Robohub.org
 

Women in Robotics Update: Maja Mataric, Arianna Menciassi


by and
06 December 2020



share this:

Introducing the second of our new series of Women in Robotics Updates, featuring Maja Mataric and Arianna Menciassi from our first “25 women in robotics you need to know about” list in 2013. Since we started Women in Robotics has focused on positive role models in robotics, highlighting women’s career work, but we’d like to point out just how much energy that these amazing women extend to outreach, to inspiring and supporting their junior colleagues and to science management, supporting and advancing the increasingly complex machinery of research.

For example, Ariana Menciasi has held many editorial and technical committee roles, and manages both European and extra-European research projects, which involves extensive collaboration efforts. And Maja Mataric started the US Women in Robotics Research Database, which inspired similar initiatives in Canada, with the goal that you should always be able to find a female robotics researcher for interviews, positions, panels and conferences.

Maja Mataric

Interim Vice President at University of Southern California | Founder of Embodied Inc

Maja Matarić (featured 2013) is now Interim Vice President of Research at the University of Southern California (USC) and the founding director of the USC Center for Robotics and Embedded Systems. She is a pioneer of socially assistive robotics (SAR) which focuses on developing robots that provide therapies and care through social interaction, especially for special-needs populations; her Interaction’s Lab has worked with children with autism, stroke patients, elderly users with Alzheimer’s, and many others.
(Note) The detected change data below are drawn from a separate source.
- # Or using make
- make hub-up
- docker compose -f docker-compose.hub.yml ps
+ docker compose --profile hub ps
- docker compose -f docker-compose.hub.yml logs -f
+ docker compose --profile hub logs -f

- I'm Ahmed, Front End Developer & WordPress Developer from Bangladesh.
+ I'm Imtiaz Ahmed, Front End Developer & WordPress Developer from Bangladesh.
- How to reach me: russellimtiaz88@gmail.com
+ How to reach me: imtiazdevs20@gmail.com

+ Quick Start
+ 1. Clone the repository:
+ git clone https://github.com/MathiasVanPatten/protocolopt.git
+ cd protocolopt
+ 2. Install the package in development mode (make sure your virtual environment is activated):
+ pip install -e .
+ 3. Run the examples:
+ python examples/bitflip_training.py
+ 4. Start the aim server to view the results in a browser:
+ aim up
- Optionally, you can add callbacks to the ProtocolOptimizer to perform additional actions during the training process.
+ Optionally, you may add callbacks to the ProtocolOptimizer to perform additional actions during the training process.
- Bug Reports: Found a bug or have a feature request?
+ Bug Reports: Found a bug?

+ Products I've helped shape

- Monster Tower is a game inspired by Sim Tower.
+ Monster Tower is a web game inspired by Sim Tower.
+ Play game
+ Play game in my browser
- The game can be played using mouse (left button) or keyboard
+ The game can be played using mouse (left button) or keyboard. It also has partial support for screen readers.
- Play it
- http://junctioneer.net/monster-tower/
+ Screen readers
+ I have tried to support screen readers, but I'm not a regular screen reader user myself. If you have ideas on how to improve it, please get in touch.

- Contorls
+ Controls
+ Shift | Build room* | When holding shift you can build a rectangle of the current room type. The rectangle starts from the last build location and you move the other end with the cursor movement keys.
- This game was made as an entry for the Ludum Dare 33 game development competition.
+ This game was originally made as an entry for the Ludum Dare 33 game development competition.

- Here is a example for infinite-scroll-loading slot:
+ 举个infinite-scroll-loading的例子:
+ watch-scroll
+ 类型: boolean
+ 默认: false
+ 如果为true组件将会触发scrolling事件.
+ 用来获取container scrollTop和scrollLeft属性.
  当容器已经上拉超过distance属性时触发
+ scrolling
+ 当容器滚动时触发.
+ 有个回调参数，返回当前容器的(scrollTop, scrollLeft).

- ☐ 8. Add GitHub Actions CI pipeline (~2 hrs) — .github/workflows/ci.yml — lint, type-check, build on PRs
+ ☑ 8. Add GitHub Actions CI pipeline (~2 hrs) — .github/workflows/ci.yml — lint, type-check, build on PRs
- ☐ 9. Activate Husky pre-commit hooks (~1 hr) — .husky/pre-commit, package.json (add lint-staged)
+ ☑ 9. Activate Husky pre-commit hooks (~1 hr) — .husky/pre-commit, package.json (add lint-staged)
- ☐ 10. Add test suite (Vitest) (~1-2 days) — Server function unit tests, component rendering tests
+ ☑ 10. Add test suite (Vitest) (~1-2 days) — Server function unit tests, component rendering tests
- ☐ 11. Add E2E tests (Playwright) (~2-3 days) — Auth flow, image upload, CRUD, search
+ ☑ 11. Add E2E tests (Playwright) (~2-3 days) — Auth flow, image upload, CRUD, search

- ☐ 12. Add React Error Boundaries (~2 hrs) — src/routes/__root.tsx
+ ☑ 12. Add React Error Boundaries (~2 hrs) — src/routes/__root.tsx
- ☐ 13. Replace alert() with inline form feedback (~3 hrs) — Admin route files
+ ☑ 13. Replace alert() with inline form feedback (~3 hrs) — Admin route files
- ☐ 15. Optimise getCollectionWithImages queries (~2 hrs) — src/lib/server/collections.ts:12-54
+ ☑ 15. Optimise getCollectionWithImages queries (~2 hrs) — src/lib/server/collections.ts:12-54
Matarić received the Distinguished Professor award at USC in 2019. She became a Fellow of the Association for the Advancement of Artificial Intelligence (AAAI) in 2017 and in 2015 she was listed in Top 100 Inspiring Women in STEM by Insight into Diversity. Matarić was also a recipient of the Anita Borg Institute Women of Vision Award in Innovation in 2013 and the Presidential Award for Excellence in Science, Mathematics, and Engineering Mentoring (PAESMEM) in 2011. She has more than 650 publications and 39000 citations and is very passionate about mentoring and empowering students and communicating the excitement of interdisciplinary research and careers in STEM to a diverse audience including K-12 students and teachers, women, and other underrepresented groups in engineering.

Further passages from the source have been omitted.